However, we affirm the hearing officer’s determination that the third report of Dr. C was done for a proper reason and within a reasonable period of time given all the facts here. Notwithstanding the carrier’s arguments about symptom magnification, surgery was approved through the proper process. (The carrier’s assertion in its appeal that this surgery was “ill advised” is raised rather late in the day, and the hearing officer was not at liberty to reconsider the desirability of surgery in this CCH.) The hearing officer could believe that surgery as an ultimate procedure was, in fact, actively considered before, during, and after the time of Dr. C’s July 1997 examination, even if rejected at that point for psychological reasons. The claimant could not directly communicate with the designated doctor, and it appears that reexamination was done quickly after the Commission contacted Dr. C after surgery.

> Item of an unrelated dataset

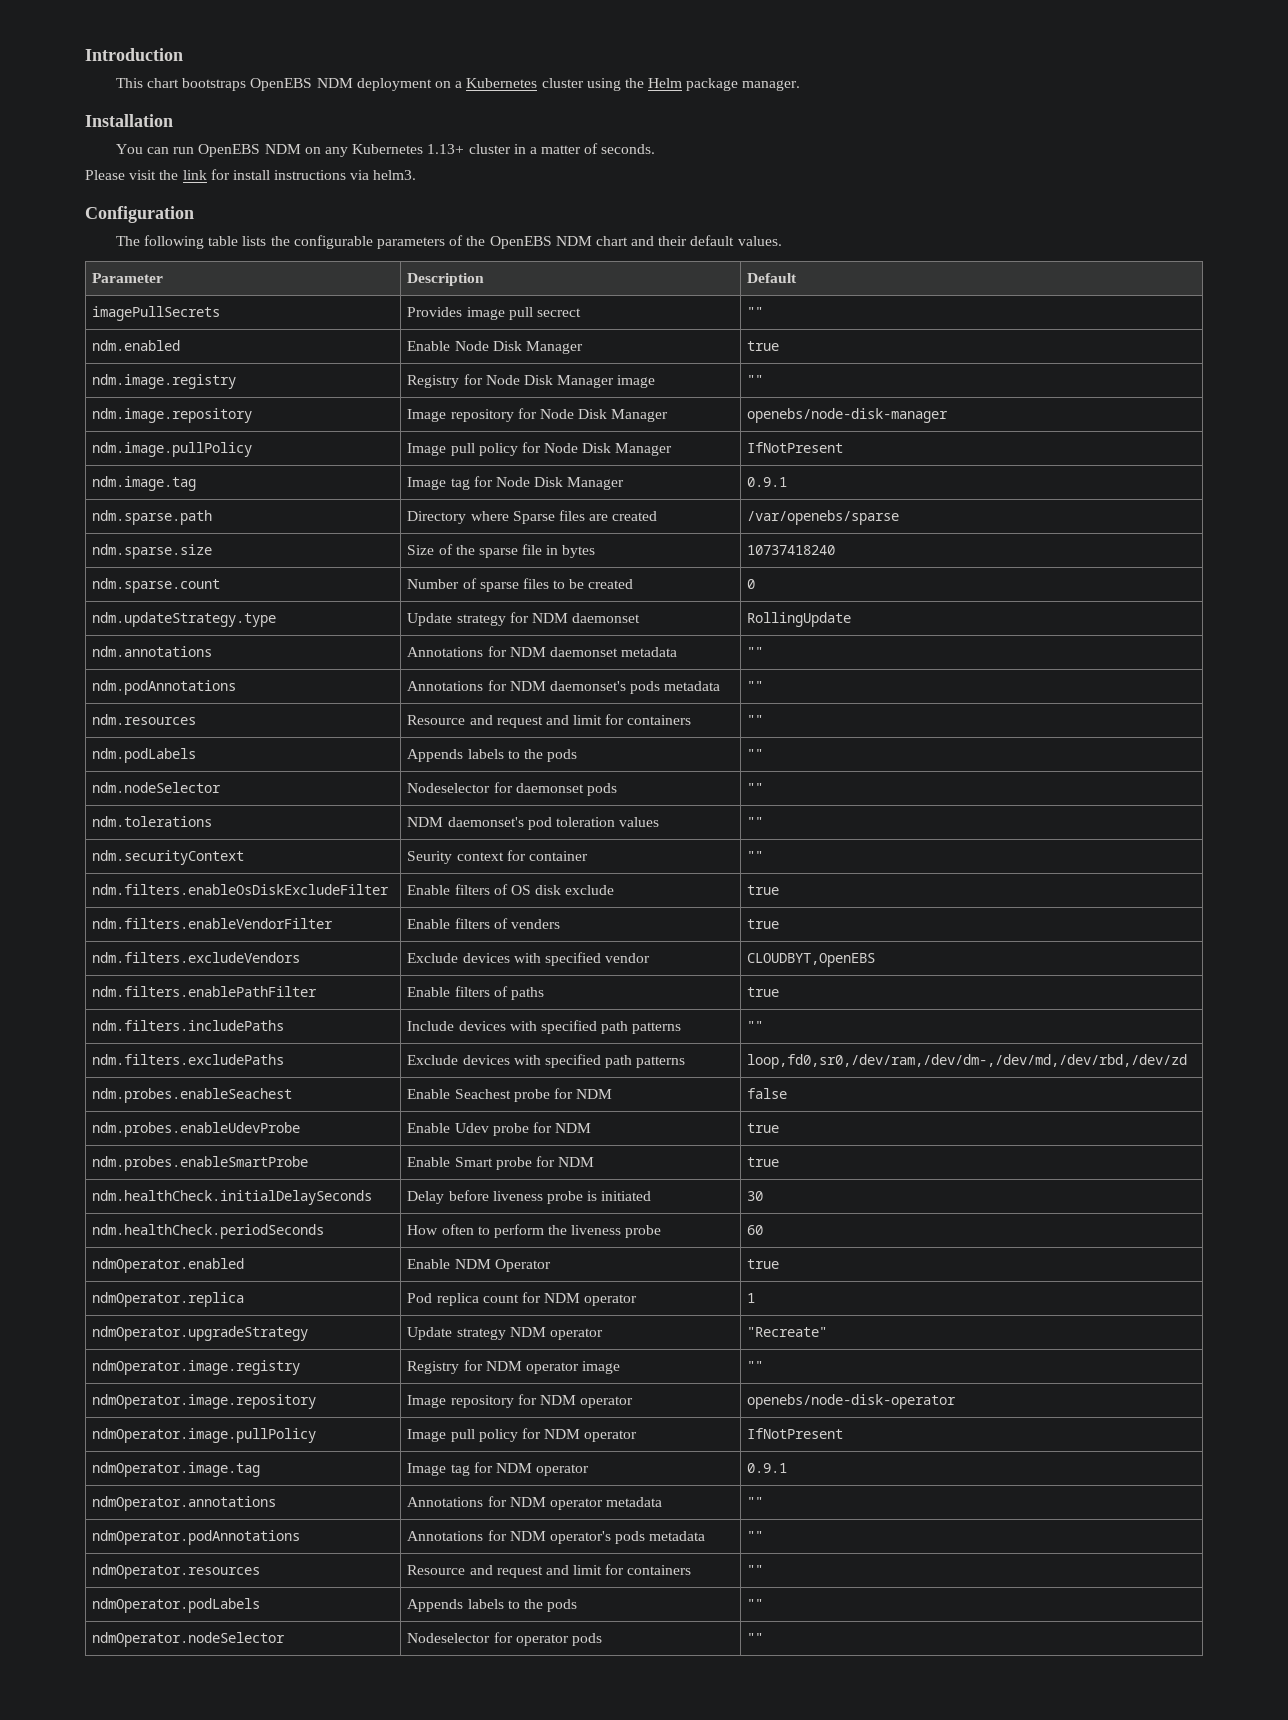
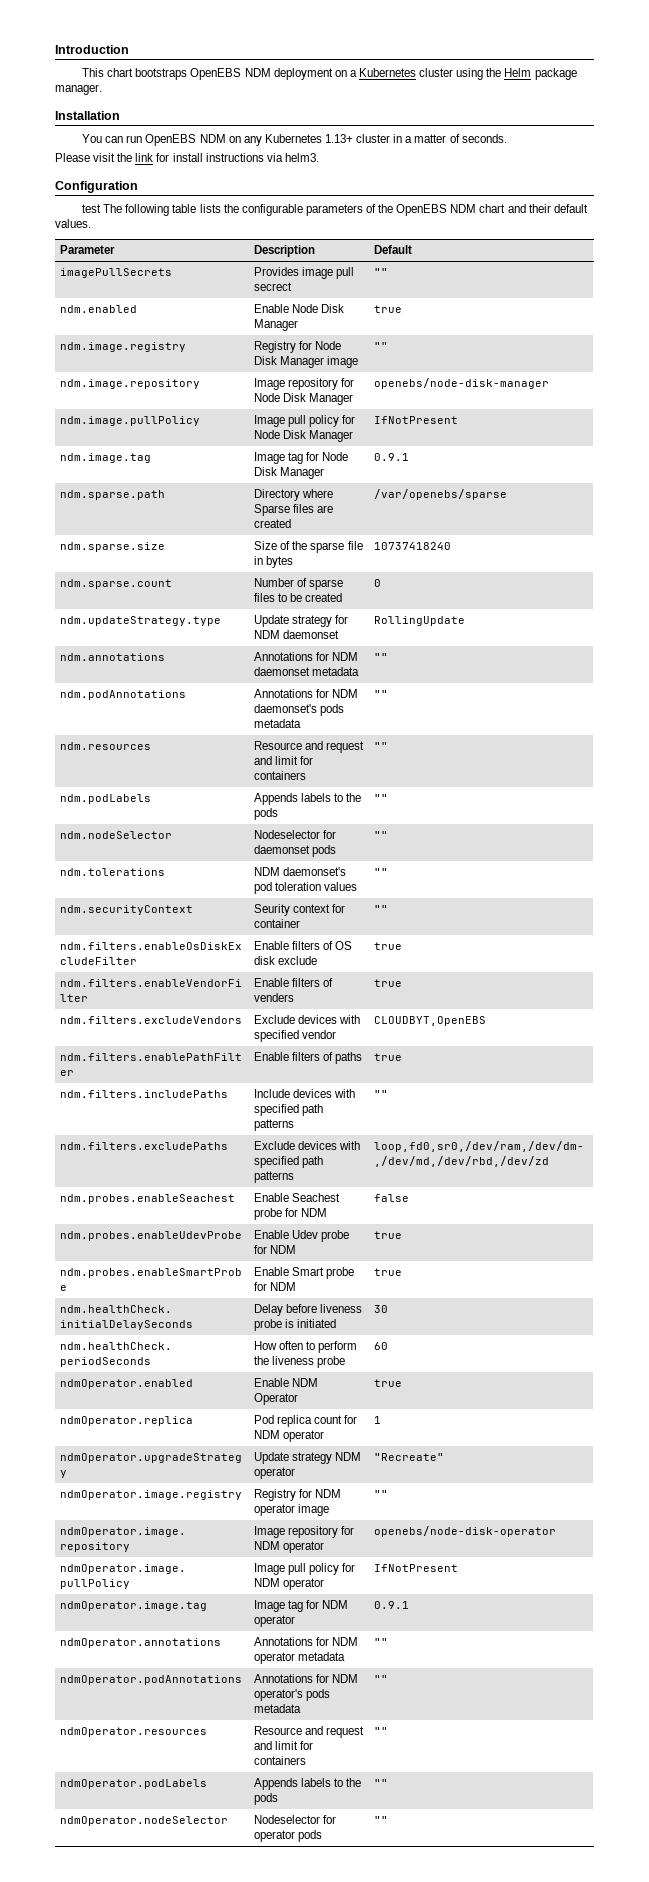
(194, 214) none -> [82,204,102,213] test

The report of a Commission-appointed designated doctor is given presumptive weight. Sections 408.122(c) and 408.125(e). The amount of evidence needed to overcome the presumption, a “great weight,” is more than a preponderance, which would be only greater than 50%. See Texas Workers’ Compensation Commission Appeal No. 92412, decided September 28, 1992. Medical evidence, not lay testimony, is the evidence required to overcome the designated doctor’s report. Texas Workers’ Compensation Commission Appeal No. 92164, decided June 5, 1992. However, presumptive weight does not mean a “rubber stamp” adoption of the designated doctor’s report where the hearing officer weighs the evidence and determines that the great weight of other medical evidence proves that the claimant is not at MMI, or that the percentage of impairment is not accurate. See Texas Workers’ Compensation Commission Appeal No. 94053, decided February 23, 1994.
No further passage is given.